Preparativos no alpendre da Fazenda.

Hora de subir.

O visual compensa.


De volta à cidade, fomos então visitar a "Atlântida do Sertão", a antiga São Rafael, tomada pela águas da Barragem Armando Ribeiro Gonçalves na década de 80 e hoje, em razão da forte seca, as ruínas da cidade estão vindo à tona, trazendo aos antigos moradores muitas lembranças e causando aos visitantes uma sensação de espanto e incredulidade. Registramos os degraus da Igreja Matriz e a situação da água do nível da água da barragem. Um cenário de tristeza. 

Aqui era a Igreja Matriz.

Aqui foi uma cidade.

Para quem não conhece e deseja pedalar na caatinga, eis uma ótima oportunidade. Necessário lembrar, entretanto, que a Lájea Formosa encontra-se dentro de uma propriedade privada, exigindo contato prévio para obter autorização.
Maiores informações é só entrar em contato por e-mail: rapadurabiker@gmail.com


22/10/2016

Rapaduras no Vale Europeu - 4ª e última parte.
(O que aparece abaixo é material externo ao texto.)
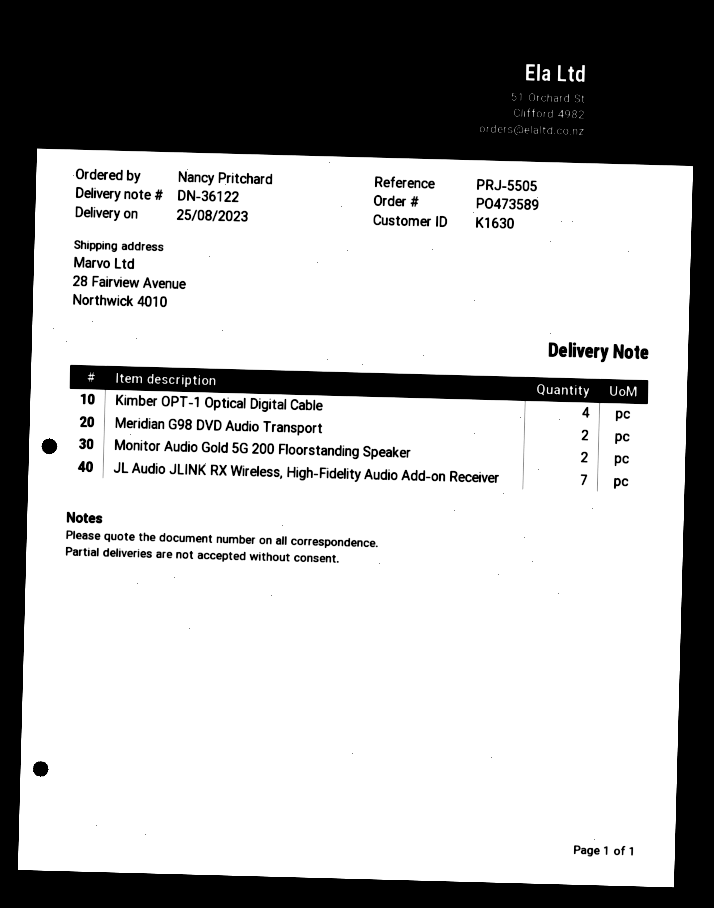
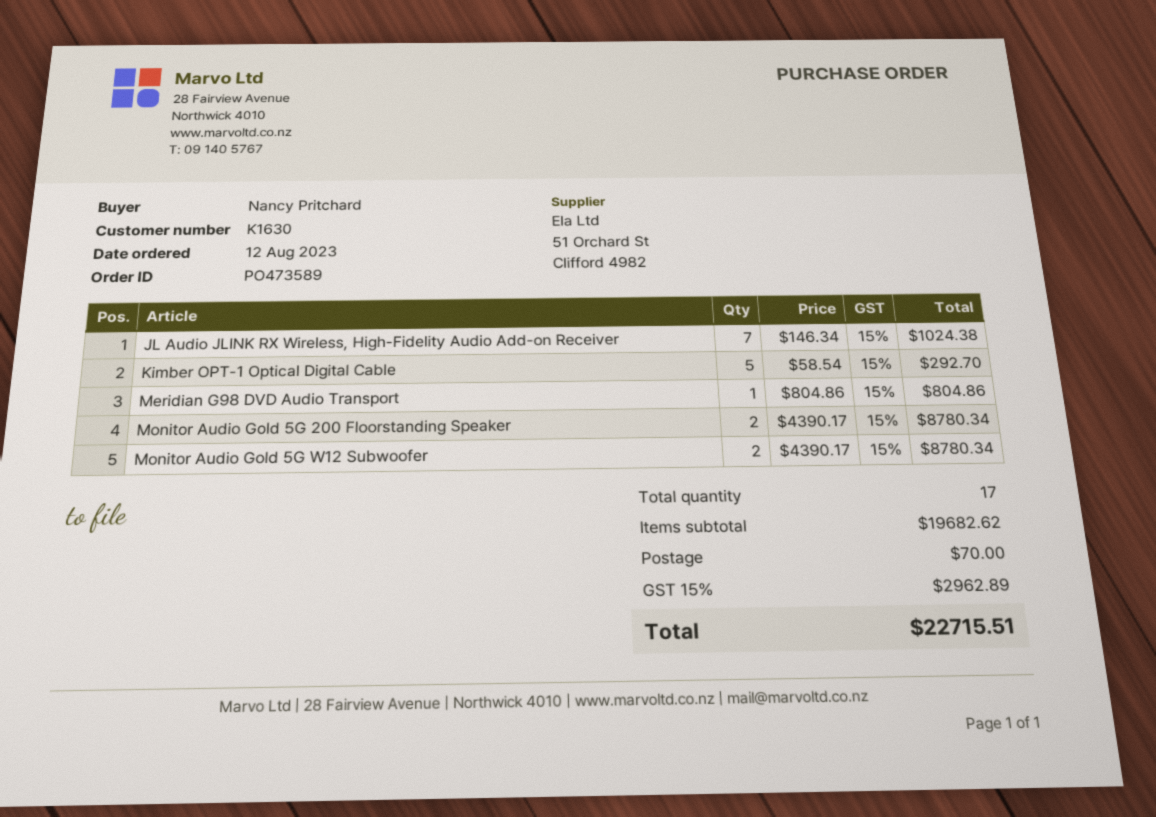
Kimber OPT-1 Optical Digital Cable: 4 -> 5
Meridian G98 DVD Audio Transport: 2 -> 1
Monitor Audio Gold 5G W12 Subwoofer: none -> 2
Zinco-Dr. Pedrinho-Alto Cedros-Palmeiras-Timbó

O trecho entre o Campo do Zinco e Dr. Pedrinho é muito bom de pedalar e também é muito bonito. O trajeto do Circuito vai margeando a rodovia e novamente a presença das águas é marcante, permitindo lindos registros fotográficos. Apesar de muitas madeireiras no caminho, o trânsito nesse dia foi bastante tranquilo.
Muito lindo o trecho.

Madeeeeeiiiiiiira.

Chamou a atenção a arquitetura dos cemitérios da região. Muito bonitos.

Bendita água.

Chegamos em Benedito Novo e nem tivemos necessidade de abastecimento, pois os lanches trazidos do Zinco foram bem utilizados no caminho.
Não demorou e chegamos em Doutor Pedrinho, uma cidade pequena e bastante simpática. A hospedagem foi no Hotel Dona Hilda e chegamos justamente no horário do almoço, ou seja, o melhor horário para chegar a um destino. A comida é deliciosa e o atendimento muito bom. Você se sente em casa. Nos hospedamos e fomos conhecer a cidade andando, o que durou cerca de dez minutos. É interessante visitar o prédio da Prefeitura, pois lá eles dispõem de muito material informativo, inclusive mapas da região. 
Olha as caras de felicidade.

Ponte na entrada da cidade.

Aquelas garrafinhas são de suco.

Deixando nossa marca.

Eis Doutor Pedrinho.

Dona Hilda é uma simpatia e nos acolheu carinhosamente. Em troca deixamos nossos agradecimentos, um pequeno tablete de rapadura e uma aula rápida de como preparar tapioca.
Após uma noite bem dormida, exceto por uma TV que alguém esqueceu ligada, acordamos cedo, tomamos café e fizemos a tradicional foto na saída. 
Registro com Dona Hilda.

Por orientação do pessoal do hotel optamos pelo caminho novo, via Gruta de Santo Antônio, tendo em conta a informação de que as obras na rodovia tornam o Trajeto via Cachoeira Véu da Noiva muito complicado (poeira e trânsito), pelo grande volume de caminhões.
Para quem optar por esse trecho é preciso ter em mente a total ausência de estabelecimentos comerciais no caminho. O tráfego de veículos é diminuto e o silêncio do mato somente é quebrado pelo canto de algum pássaro. Depois de pedalar alguns quilômetros sem encontrar nenhuma habitação, finalmente encontramos algumas casas, mas apenas os cachorros estavam disponíveis, por sinal bem comportados.
Não demorou e encontramos a placa de acesso à Gruta de Santo Antônio. Aqui você deixa a bicicleta e caminha uns 300 metros até a gruta, onde tem um pequeno altar e uma água caindo gotejando do alto da pedra.
Trecho bastante desabitado.

É sempre bom agradecer.

Caminhar um pouco para relaxar a musculatura.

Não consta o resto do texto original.